At any rate, you know the story – eventually all the Elm Street kids get picked off one at a time in their dreams, until a desperate two are left to dig up the story about Freddy and what happened to them as kids and what their parents did to him in revenge; there’s the premise here also borrowed from a few films in the original franchise that the last two teens left manage to “drag” Krueger from their dreams into reality, where they can proceed to kick his crispy behind…do they succeed? Does it go without saying that every horror remake has set up a sequel to continue the “new franchise” timeline, a la _Friday the 13th?_

The biggest problem here, as I have said, is the main villain himself – Haley was just bad in this. The filmmakers tried to create a Krueger that was snappy, witty and creepy with one-liners of his own that he spews out before he murders each teen, but it just didn’t work. He wasn’t frightening nor horrifyingly funny as Robert Englund was throughout the old series, and his attempts at re-doing some of Englund's old classic lines just flopped. The makeup work was awkward too, as I said, with the Krueger special effects looking like the work done on the aliens of _Fire in the Sky_.

My advice? Stay with Wes Craven and his imaginative, and ultimately chilling, original. 

*VIDEO QUALITY ANALYSIS: HOW DID THE DISC LOOK?*

New Line’s 2.40:1 widescreen Blu-ray transfer in a 1080p encode was difficult to judge, due to the simple fact that so much of the film takes place in cloudy, murky and downright dark dream sequence settings. The close-ups of Haley and his Krueger makeup looked detailed enough, and I did not detect any problematic grain, noise or shimmering/twitching in the image.
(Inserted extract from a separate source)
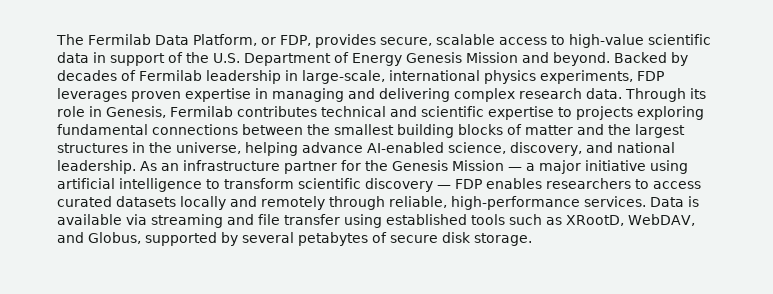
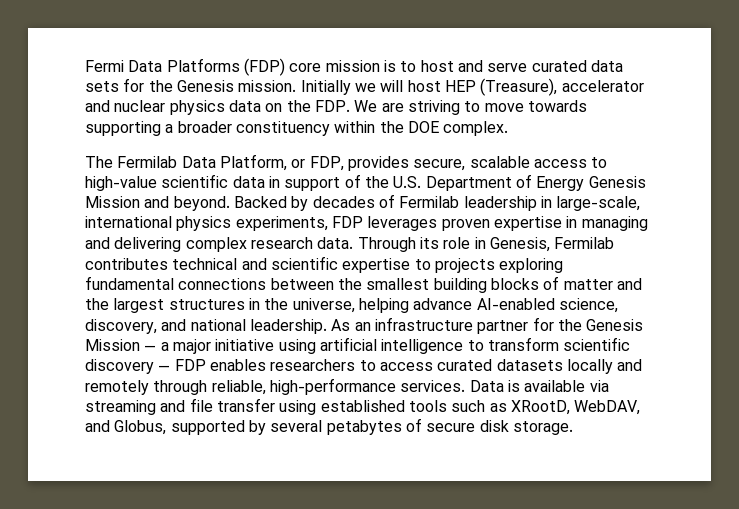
+ Fermi Data Platforms (FDP) core mission is to host and serve curated data sets for the Genesis mission. Initially we will host HEP (Treasure), accelerator and nuclear physics data on the FDP. We are striving to move towards supporting a broader constituency within the DOE complex.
Some sequences didn’t exhibit all that much pop to them, coming off looking a bit DVD-like in final appearance, but I did take notice to the fact that there was solid shadow detail during some crucial shadowy dark scenes in which you could clearly make out objects and movement in background black levels. 

But this certainly wasn’t demo quality. 

*AUDIO QUALITY ANALYSIS: HOW DID THE DISC SOUND?*

Look out, _Iron Man 2_ – I think we may have stumbled across a DTS-HD Master Audio mix that leapfrogs that disc’s audio track in terms of sheer sonic bombardment, and that was not easy to do. My Lord…from the very beginning, the walloping LFE on this track forced me to continuously lower my master volume due to the fact that the bass waves were rattling things on the other side of my room that never really rattled before. There’s a ferocity and heft to _Nightmare on Elm Street’s_ Master Audio track that is simply jaw-dropping – the pounding of the bass during almost every scene, the constant surround activity as we hear Krueger laugh and call out names from the back channels in a creepy manner, the overall volume output of the mix…it was absolutely stellar. This is exactly what a well-engineered, sonically aggressive audio mix on a Blu-ray – and DVD for that matter – should be. 
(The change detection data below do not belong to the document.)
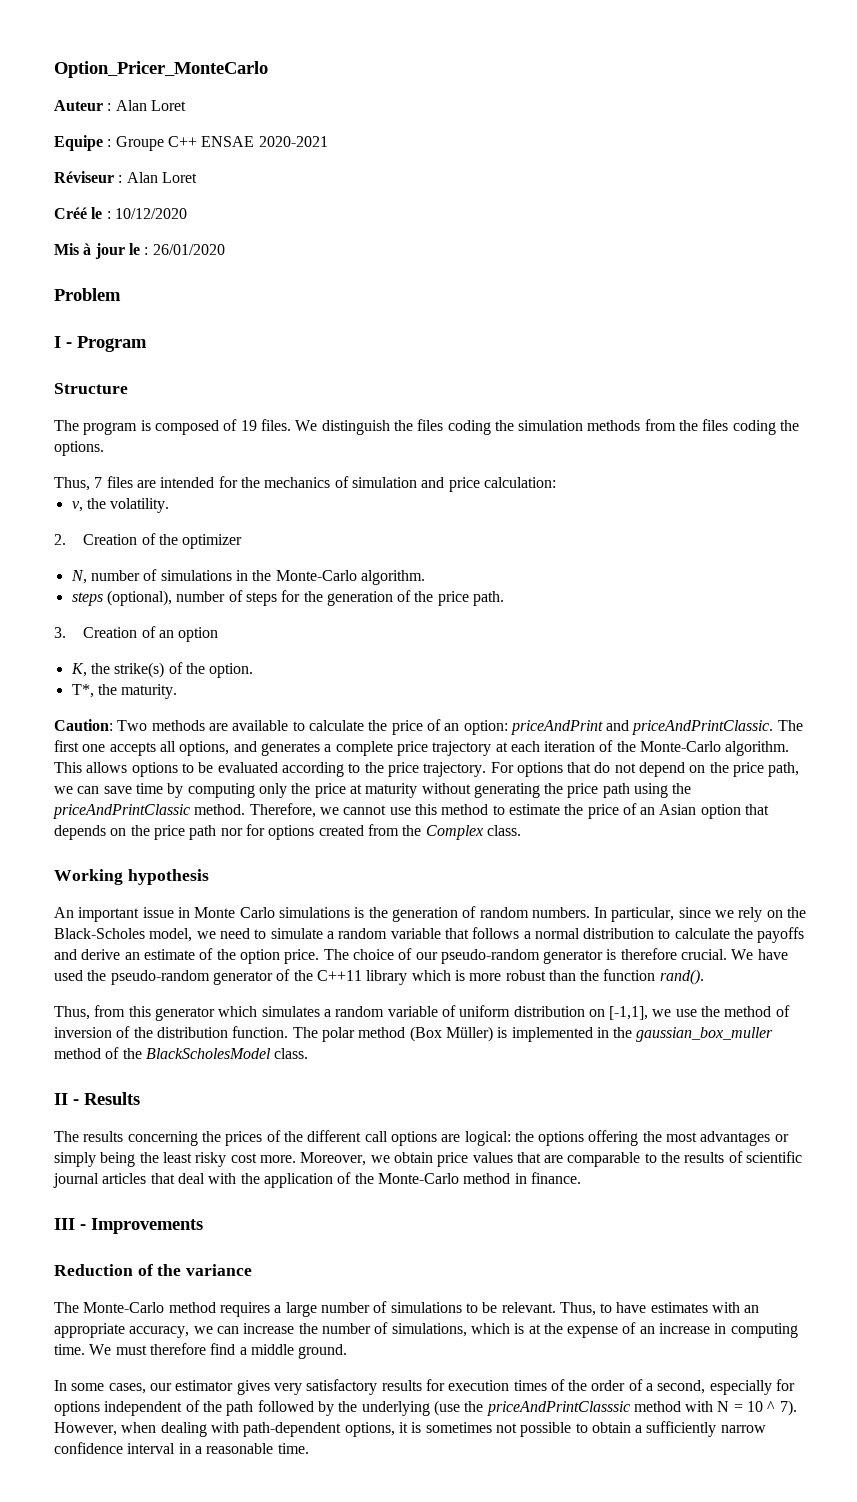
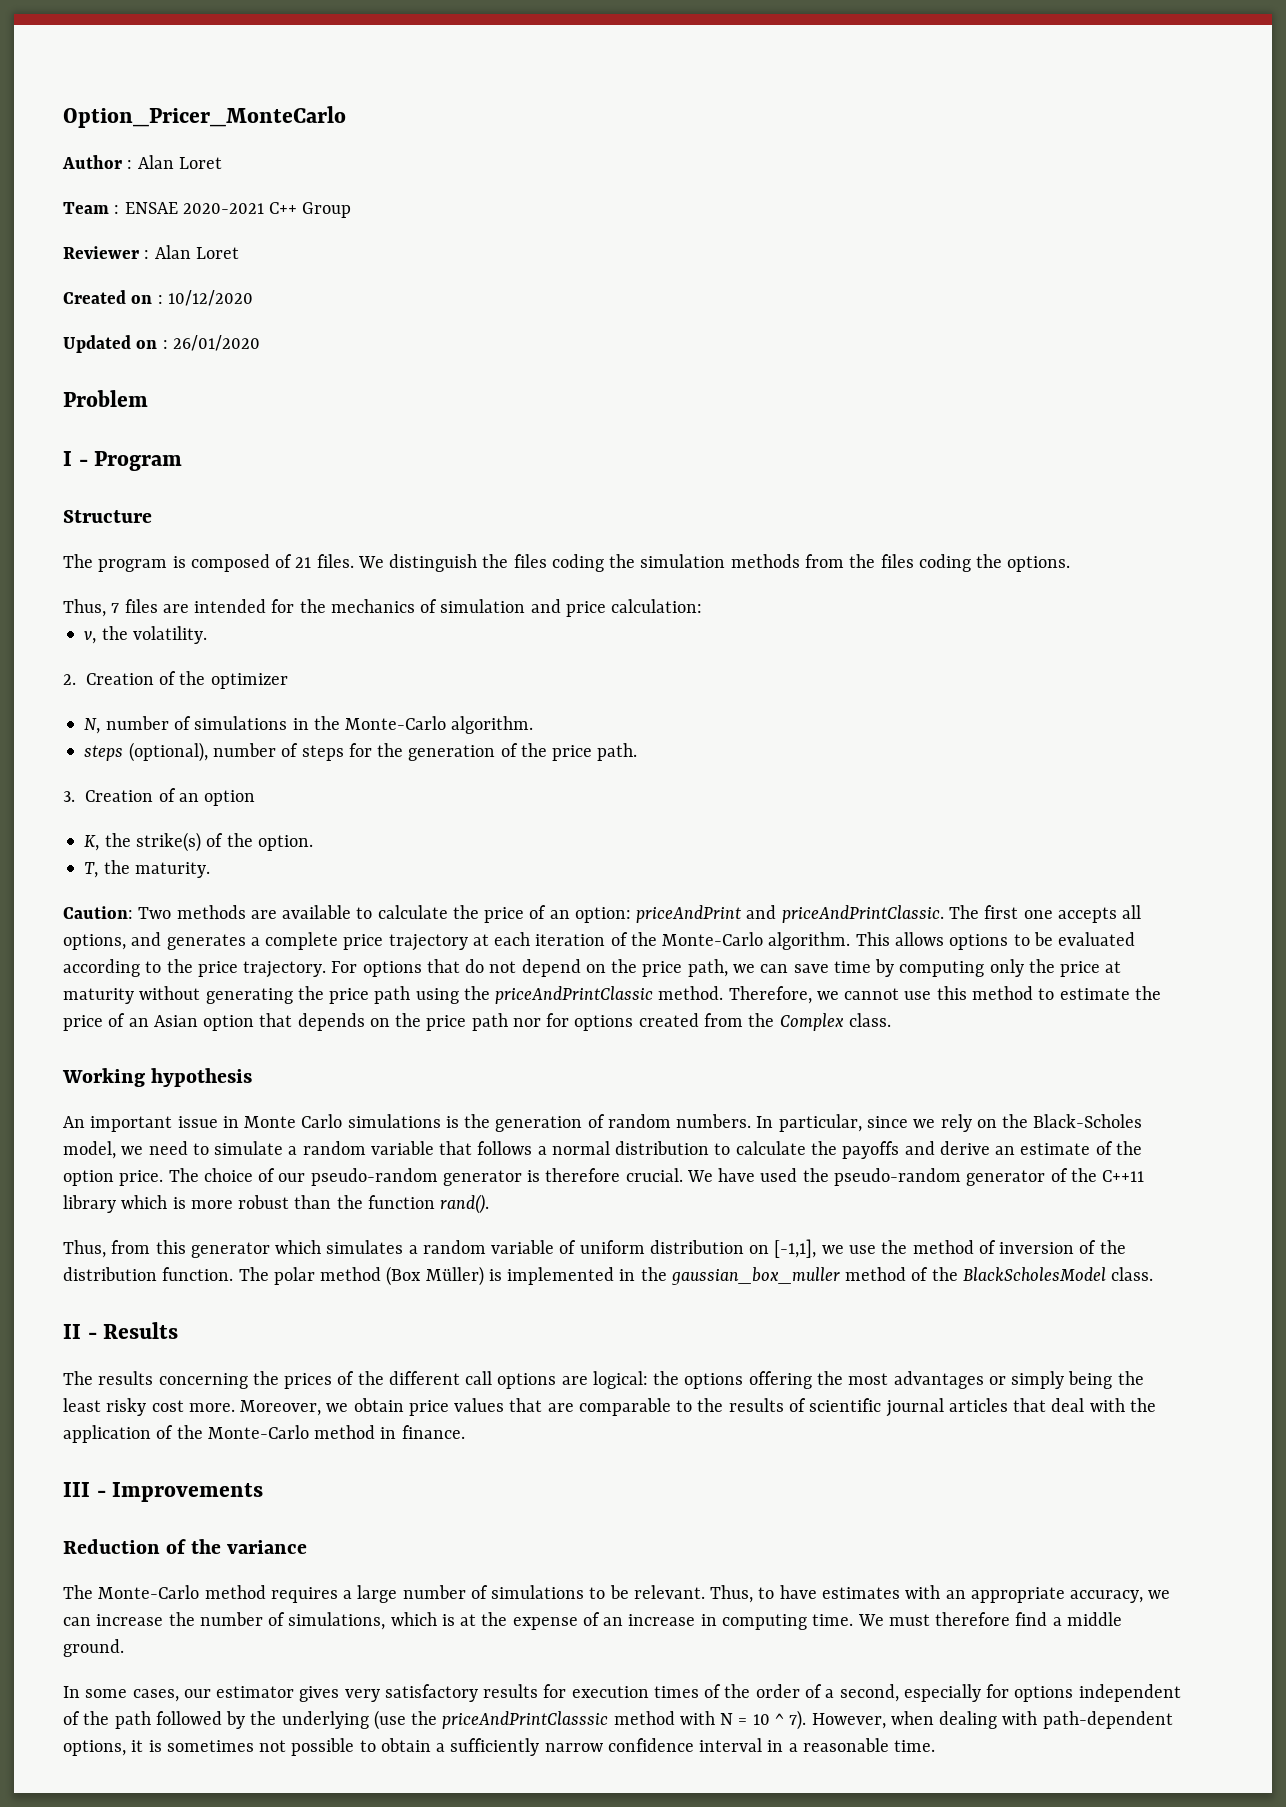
- Auteur : Alan Loret
- Equipe : Groupe C++ ENSAE 2020-2021
- Réviseur : Alan Loret
- Créé le : 10/12/2020
+ Author : Alan Loret
+ Team : ENSAE 2020-2021 C++ Group
+ Reviewer : Alan Loret
+ Created on : 10/12/2020
- Mis à jour le : 26/01/2020
+ Updated on : 26/01/2020
- The program is composed of 19 files.
+ The program is composed of 21 files.
- T*, the maturity.
+ T, the maturity.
Just for kicks, after watching this remake I threw in the original Wes Craven film from my DVD box set and the drop in audio quality between the remake’s DTS-HD Master Audio soundtrack and the DVD’s remixed Dolby Digital 5.1 mix was staggering. Although I expected that, it was just…well…incredible in terms of the differences between them. Still, the original didn’t sound all that terrible for its budget and age. Of course, the original mono mix is on that DVD of the first _Elm Street_, but I always run the remixed 5.1 track. 

*EXTRAS:*

The disc that I sampled had nothing – _not one_ extra. That was simply inexcusable for a remake with the legend of a classic in its closet. 

*SUMMARY & RECOMMENDATIONS:*

If you’re truly curious because you’re a fan of the original film or the entire original series, give this a cheap rental. Don’t expect much, though, because it simply doesn’t live up to Craven’s fast-paced masterpiece especially in the main villain department. No one will play Fred Krueger like Robert Englund. With Halloween coming, this may make for a good entry for your “Horror Film Marathon” for other curious quasi-fans, but beyond that, I can’t see a purchase. 
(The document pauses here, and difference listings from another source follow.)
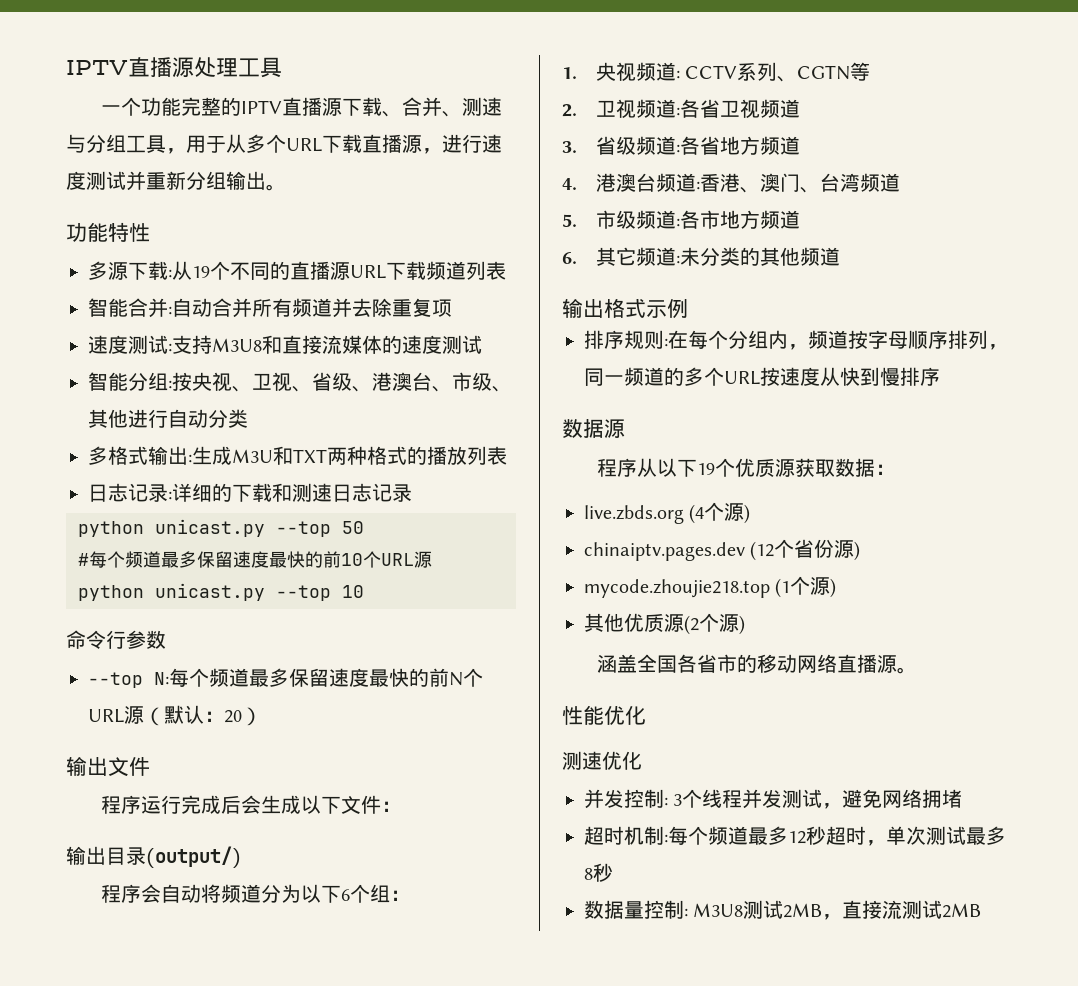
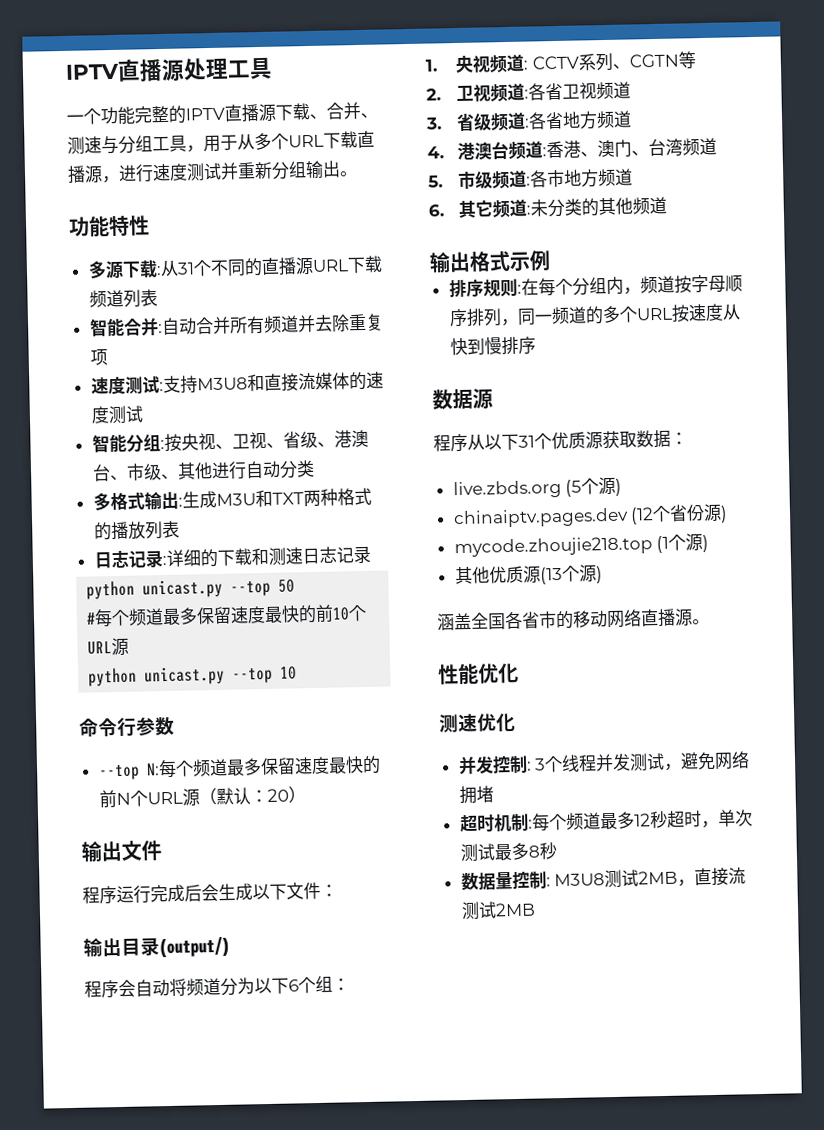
- 多源下载:从19个不同的直播源URL下载频道列表
+ 多源下载:从31个不同的直播源URL下载频道列表
- 程序从以下19个优质源获取数据：
+ 程序从以下31个优质源获取数据：
- live.zbds.org (4个源)
+ live.zbds.org (5个源)
- 其他优质源(2个源)
+ 其他优质源(13个源)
Let me know what you thought of Platinum Dunes’ reimagining of _Nightmare on Elm Street_.


----------



## Osage_Winter (Apr 8, 2010)

There's something I wanted to add about the Blu-ray video transfer which I neglected to mention in the initial review...the beginning portion of the transfer was drenched in a thick, syrupy olive/yellowish push that could have been stylistically preferred, but it continued for a good deal of the feature's run before turning over to the more stable reds and greens of Freddy's sweater. These beginning sequences were definitely bathed in this color pallate, however, which to me leaned towards yellow/olive and made skin tones appear off -- but again, this could have been for dream sequence effect.


----------